*** Opening MATERIAL PROVIDED ***

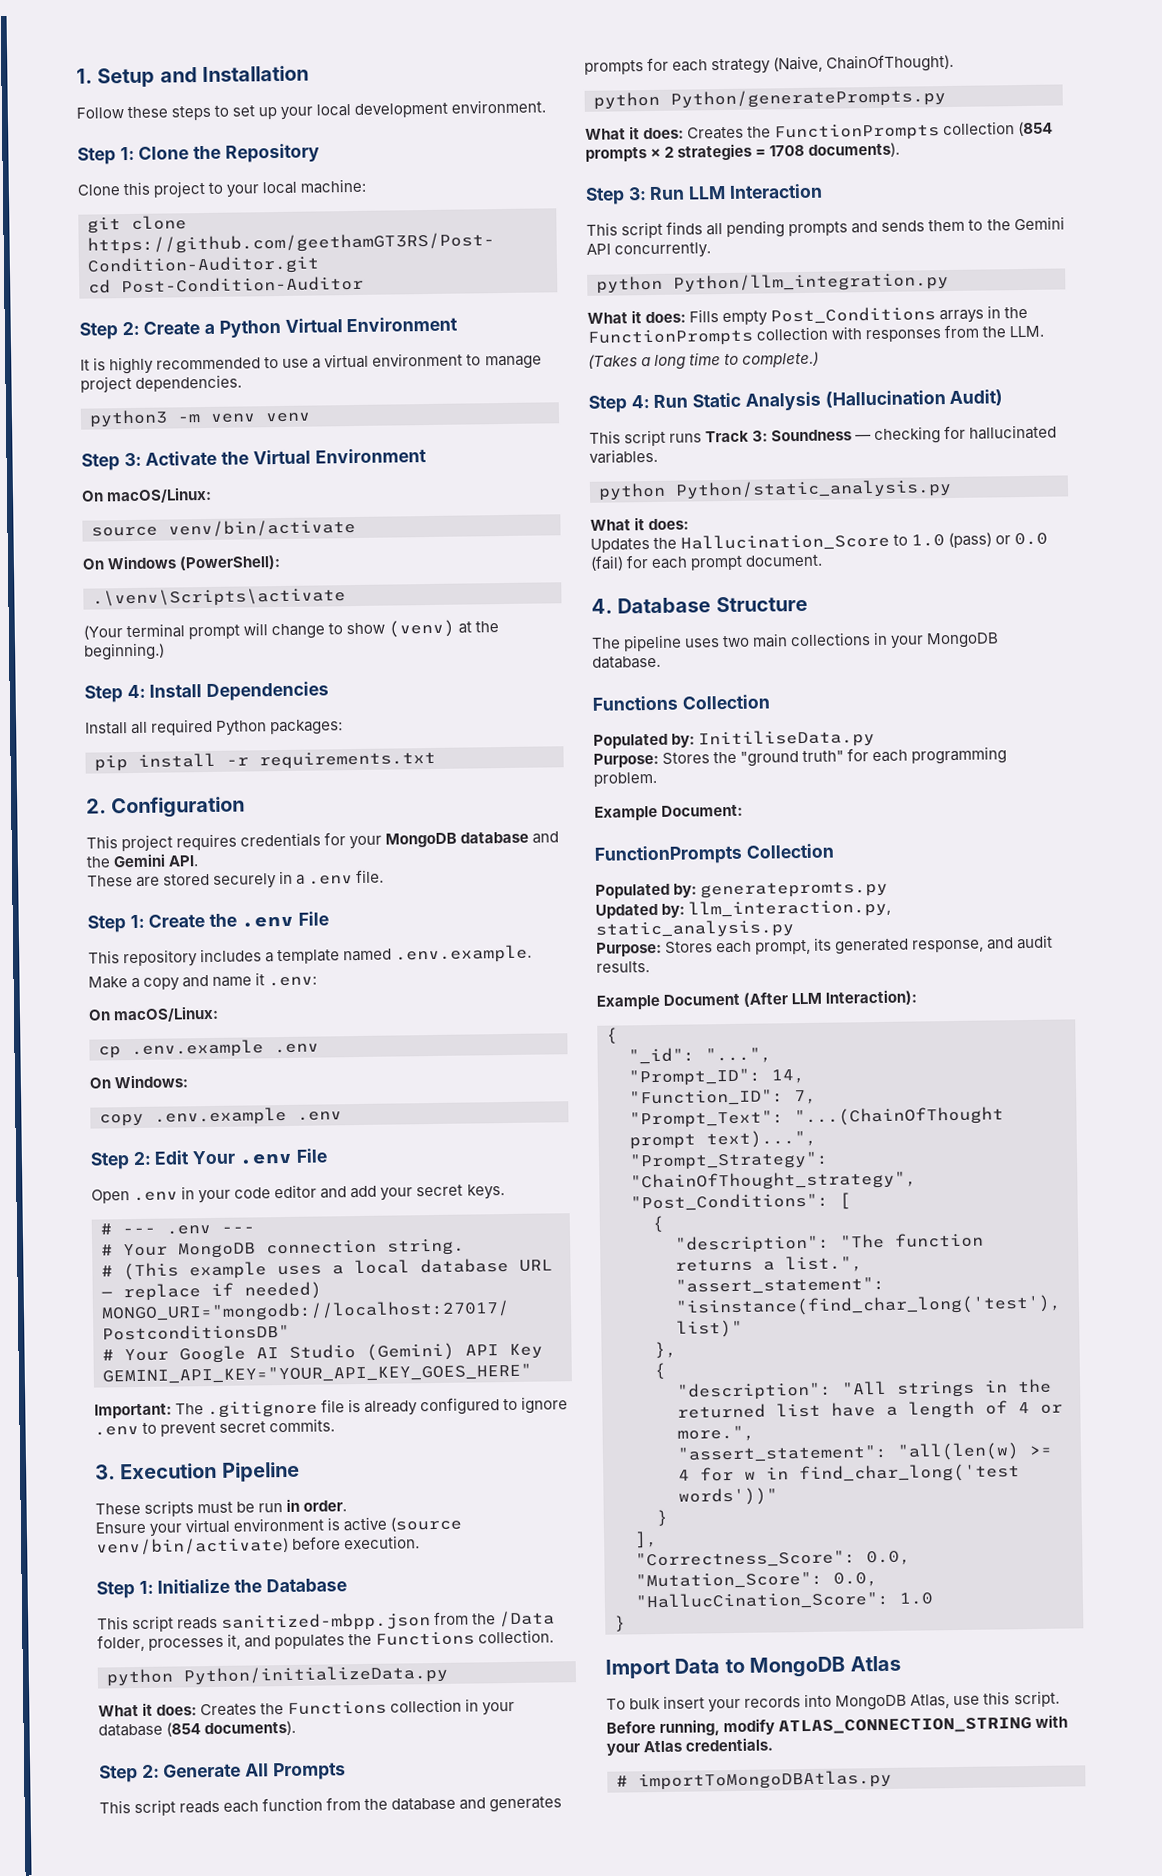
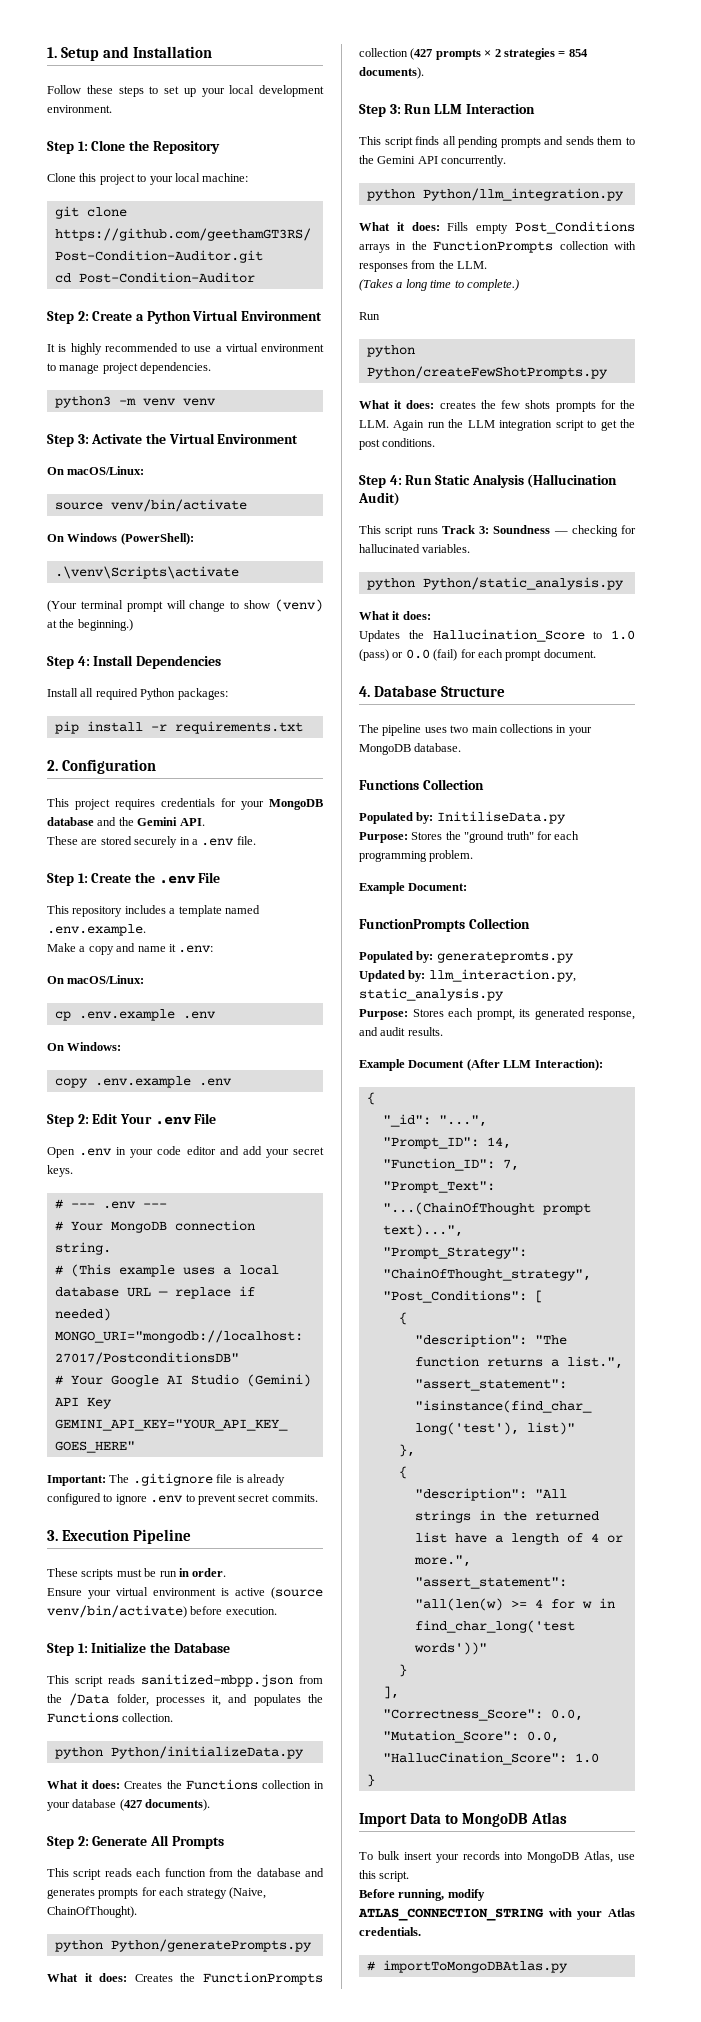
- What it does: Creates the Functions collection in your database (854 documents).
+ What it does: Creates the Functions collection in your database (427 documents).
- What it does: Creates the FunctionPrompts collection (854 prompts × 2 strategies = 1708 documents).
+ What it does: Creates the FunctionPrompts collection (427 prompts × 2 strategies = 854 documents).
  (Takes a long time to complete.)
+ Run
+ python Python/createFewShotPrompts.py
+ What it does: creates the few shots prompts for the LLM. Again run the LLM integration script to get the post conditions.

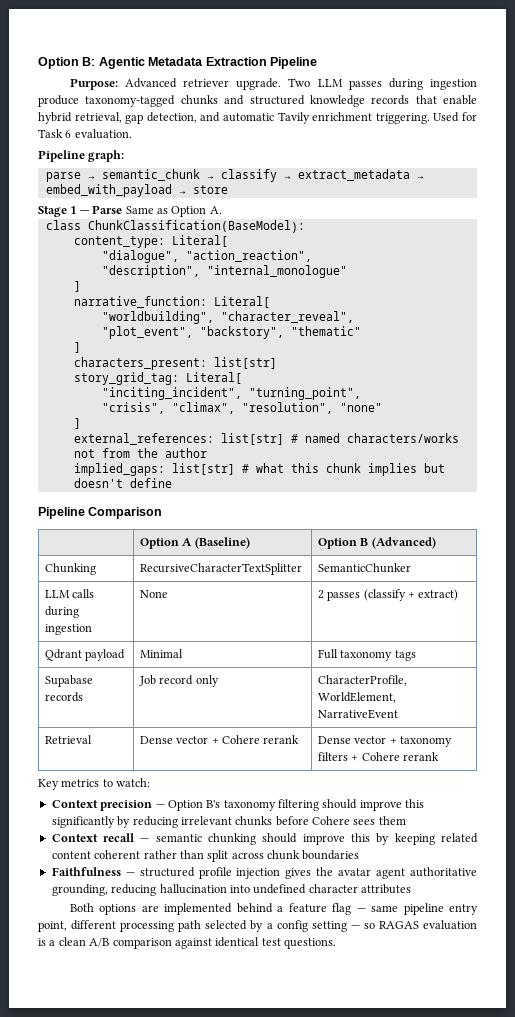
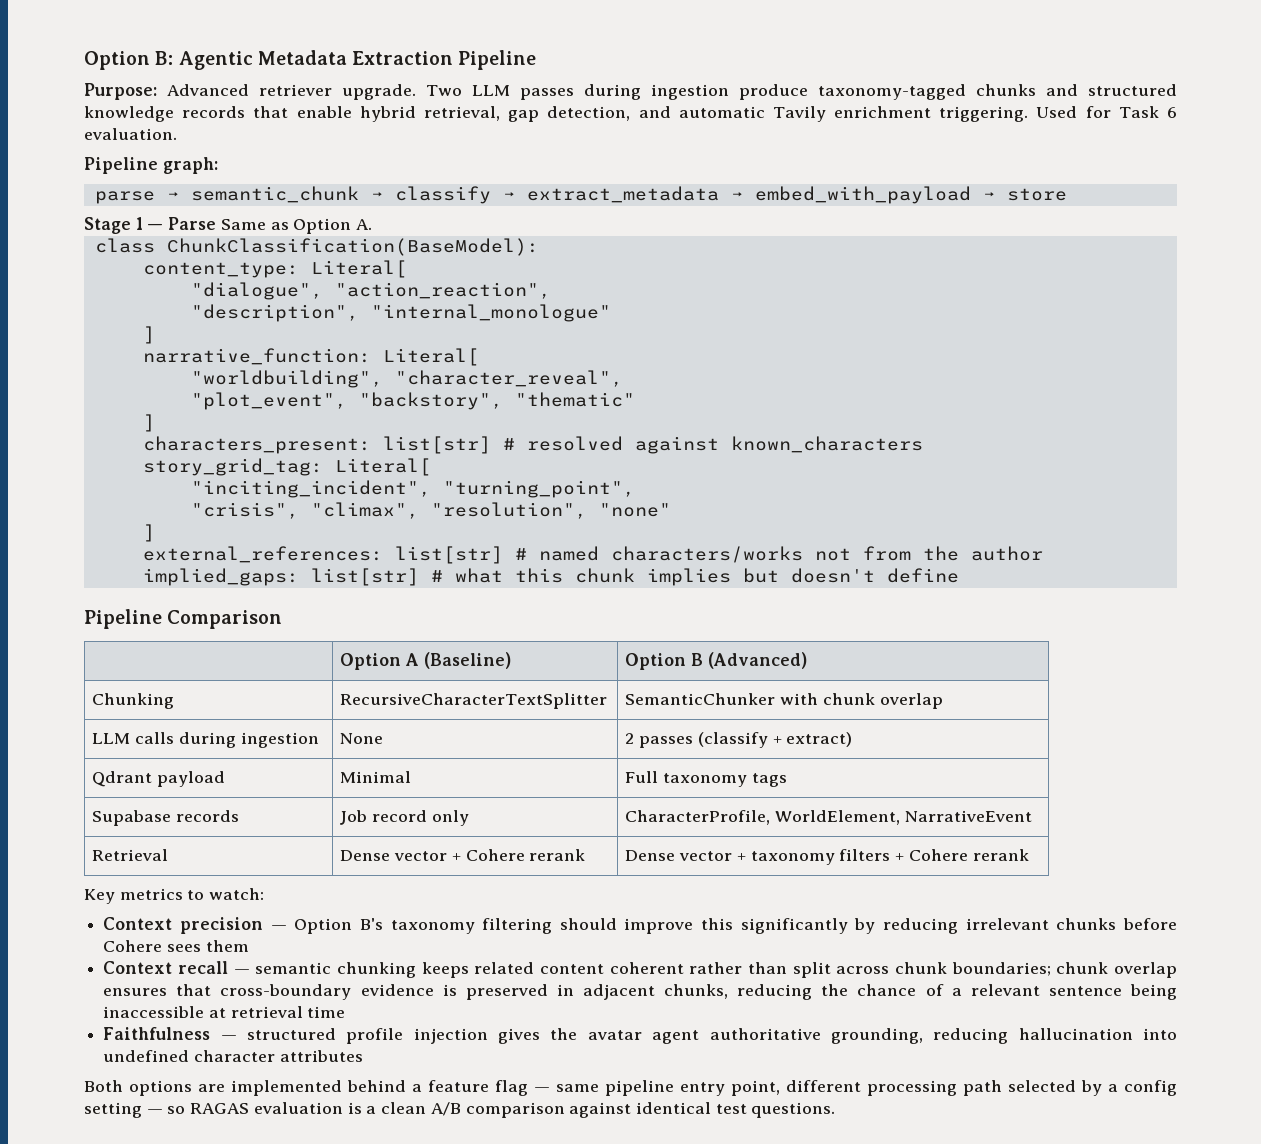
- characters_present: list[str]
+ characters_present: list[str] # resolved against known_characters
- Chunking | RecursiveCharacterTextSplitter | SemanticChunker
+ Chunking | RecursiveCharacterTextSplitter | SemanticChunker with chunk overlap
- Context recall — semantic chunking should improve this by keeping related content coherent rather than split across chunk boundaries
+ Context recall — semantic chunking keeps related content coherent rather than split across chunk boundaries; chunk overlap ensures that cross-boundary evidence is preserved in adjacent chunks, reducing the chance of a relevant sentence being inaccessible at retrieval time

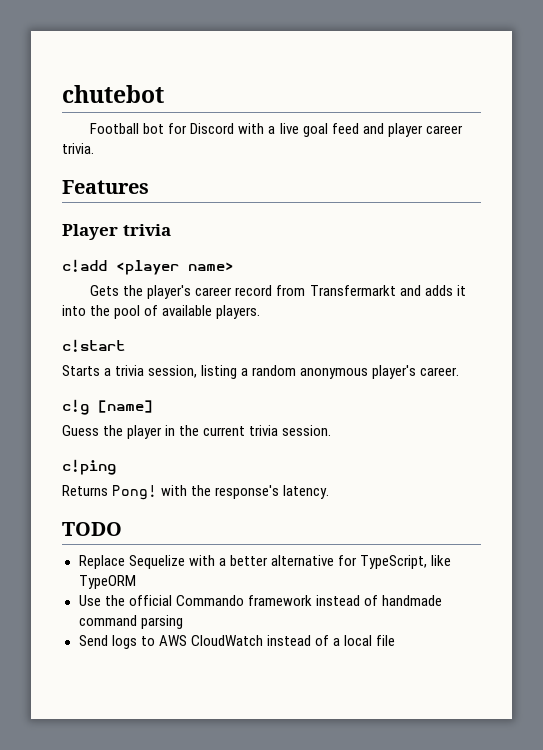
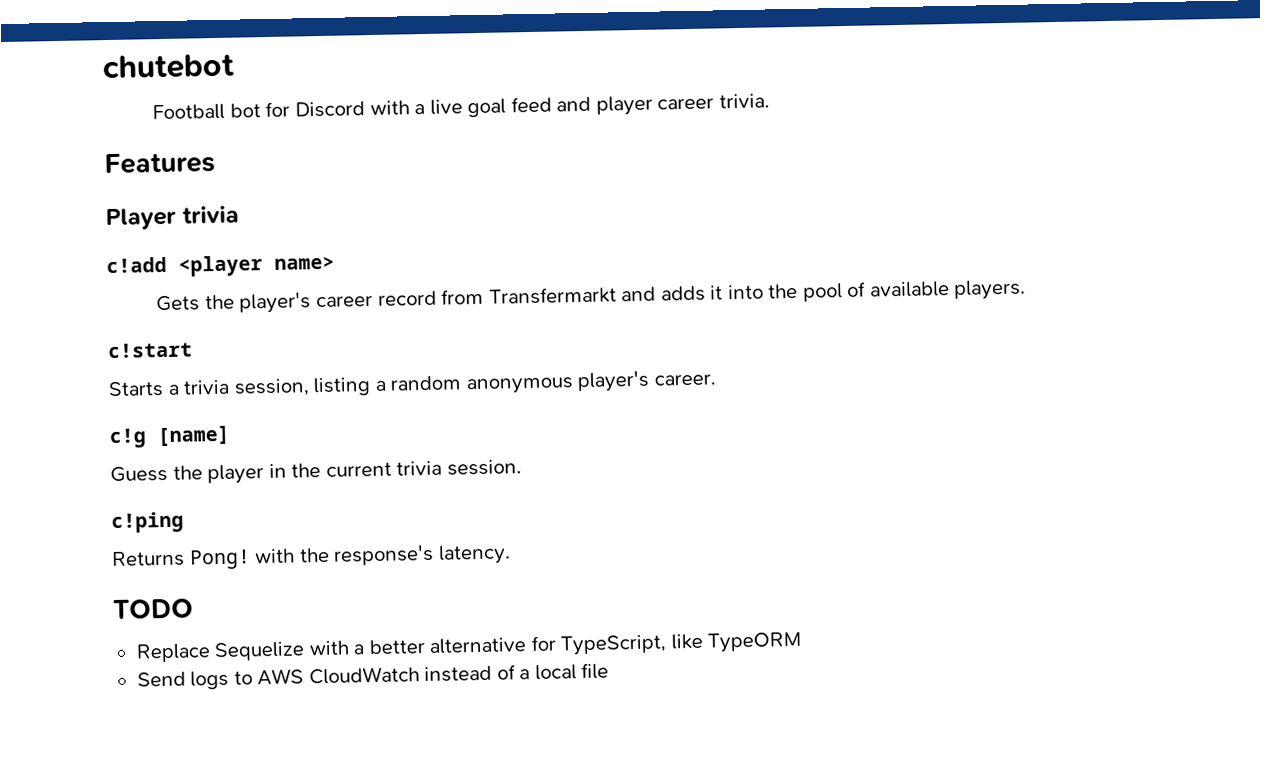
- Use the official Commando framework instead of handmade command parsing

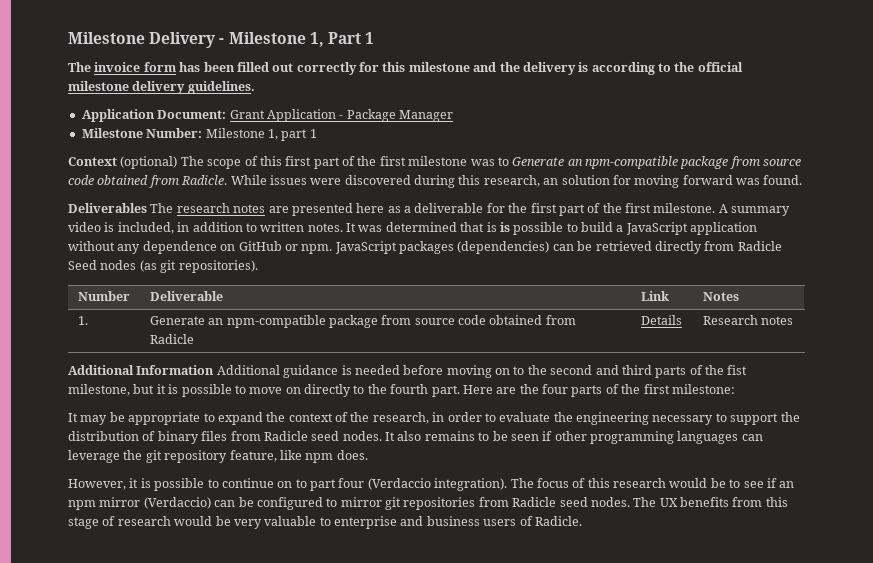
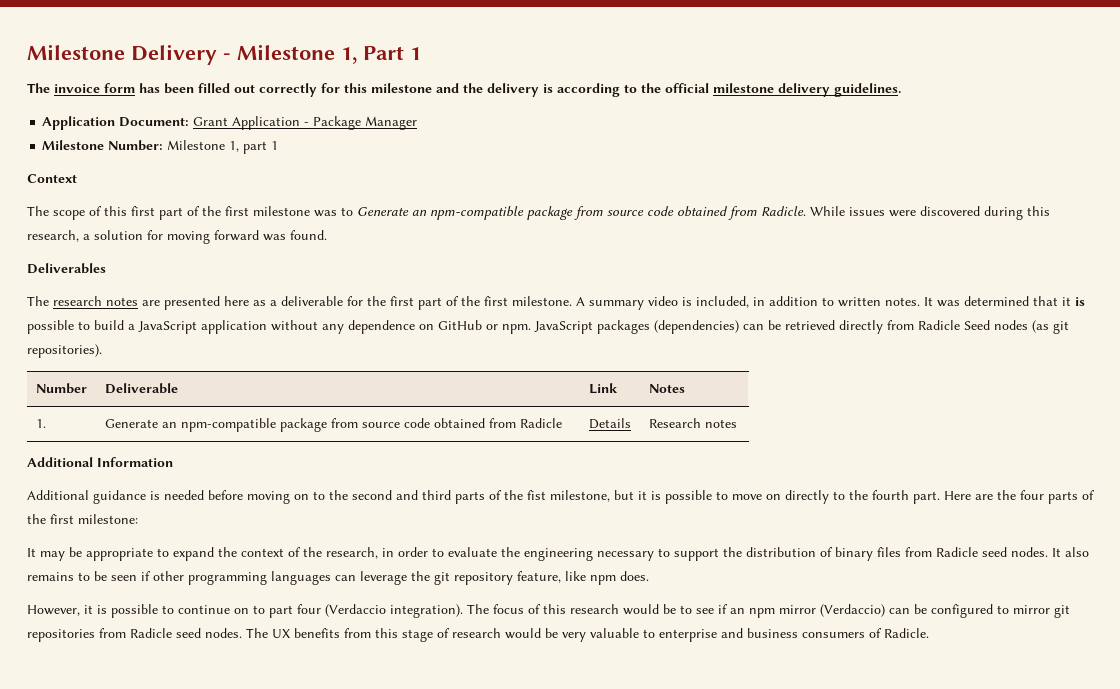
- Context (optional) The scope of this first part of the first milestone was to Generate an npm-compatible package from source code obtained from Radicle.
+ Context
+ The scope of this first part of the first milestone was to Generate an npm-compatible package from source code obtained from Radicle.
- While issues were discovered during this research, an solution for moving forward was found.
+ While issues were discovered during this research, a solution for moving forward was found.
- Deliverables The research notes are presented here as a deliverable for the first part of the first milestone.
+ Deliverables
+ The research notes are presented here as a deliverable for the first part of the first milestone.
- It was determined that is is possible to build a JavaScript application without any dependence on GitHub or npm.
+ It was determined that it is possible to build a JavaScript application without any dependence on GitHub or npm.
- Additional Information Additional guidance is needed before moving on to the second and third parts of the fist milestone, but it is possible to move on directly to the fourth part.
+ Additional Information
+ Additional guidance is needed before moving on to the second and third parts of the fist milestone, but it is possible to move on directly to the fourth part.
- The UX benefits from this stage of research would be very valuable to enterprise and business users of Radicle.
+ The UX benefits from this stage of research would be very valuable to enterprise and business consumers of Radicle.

*** Closing MATERIAL PROVIDED ***

§ ABOUT THIS TASK: Instructions for the listing above: set down every entry exactly and drop any image.

§ RESPONSE AREA:
- What it does: Creates the Functions collection in your database (854 documents).
+ What it does: Creates the Functions collection in your database (427 documents).
- What it does: Creates the FunctionPrompts collection (854 prompts × 2 strategies = 1708 documents).
+ What it does: Creates the FunctionPrompts collection (427 prompts × 2 strategies = 854 documents).
  (Takes a long time to complete.)
+ Run
+ python Python/createFewShotPrompts.py
+ What it does: creates the few shots prompts for the LLM. Again run the LLM integration script to get the post conditions.

- characters_present: list[str]
+ characters_present: list[str] # resolved against known_characters
- Chunking | RecursiveCharacterTextSplitter | SemanticChunker
+ Chunking | RecursiveCharacterTextSplitter | SemanticChunker with chunk overlap
- Context recall — semantic chunking should improve this by keeping related content coherent rather than split across chunk boundaries
+ Context recall — semantic chunking keeps related content coherent rather than split across chunk boundaries; chunk overlap ensures that cross-boundary evidence is preserved in adjacent chunks, reducing the chance of a relevant sentence being inaccessible at retrieval time

- Use the official Commando framework instead of handmade command parsing

- Context (optional) The scope of this first part of the first milestone was to Generate an npm-compatible package from source code obtained from Radicle.
+ Context
+ The scope of this first part of the first milestone was to Generate an npm-compatible package from source code obtained from Radicle.
- While issues were discovered during this research, an solution for moving forward was found.
+ While issues were discovered during this research, a solution for moving forward was found.
- Deliverables The research notes are presented here as a deliverable for the first part of the first milestone.
+ Deliverables
+ The research notes are presented here as a deliverable for the first part of the first milestone.
- It was determined that is is possible to build a JavaScript application without any dependence on GitHub or npm.
+ It was determined that it is possible to build a JavaScript application without any dependence on GitHub or npm.
- Additional Information Additional guidance is needed before moving on to the second and third parts of the fist milestone, but it is possible to move on directly to the fourth part.
+ Additional Information
+ Additional guidance is needed before moving on to the second and third parts of the fist milestone, but it is possible to move on directly to the fourth part.
- The UX benefits from this stage of research would be very valuable to enterprise and business users of Radicle.
+ The UX benefits from this stage of research would be very valuable to enterprise and business consumers of Radicle.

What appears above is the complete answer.